Reproduce the listing below word for word, with no pictures.

» Records for this task
========================

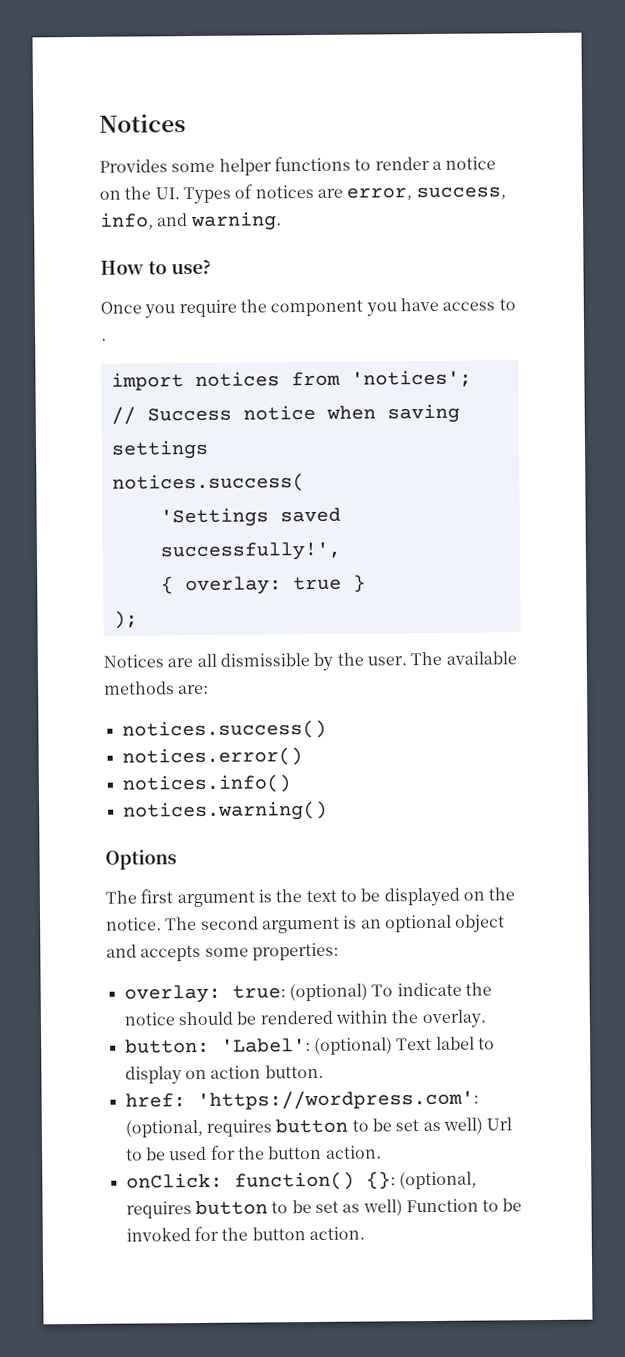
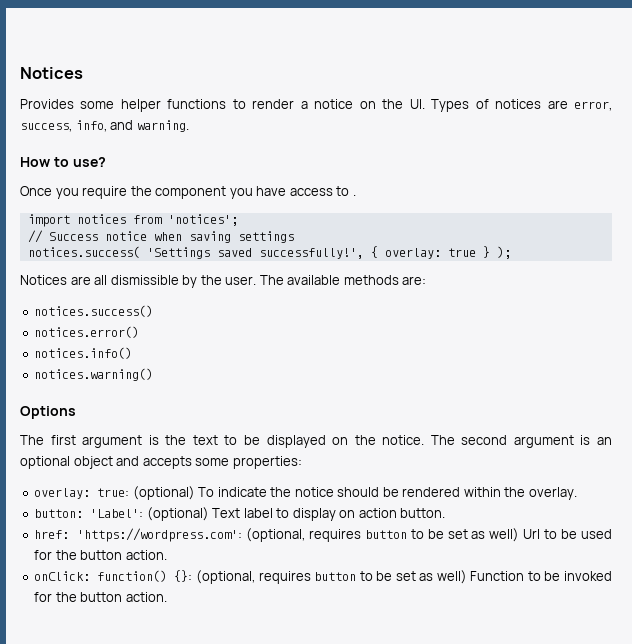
- notices.success(
- 'Settings saved successfully!',
- { overlay: true }
- );
+ notices.success( 'Settings saved successfully!', { overlay: true } );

========================

» Solution for this problem
- notices.success(
- 'Settings saved successfully!',
- { overlay: true }
- );
+ notices.success( 'Settings saved successfully!', { overlay: true } );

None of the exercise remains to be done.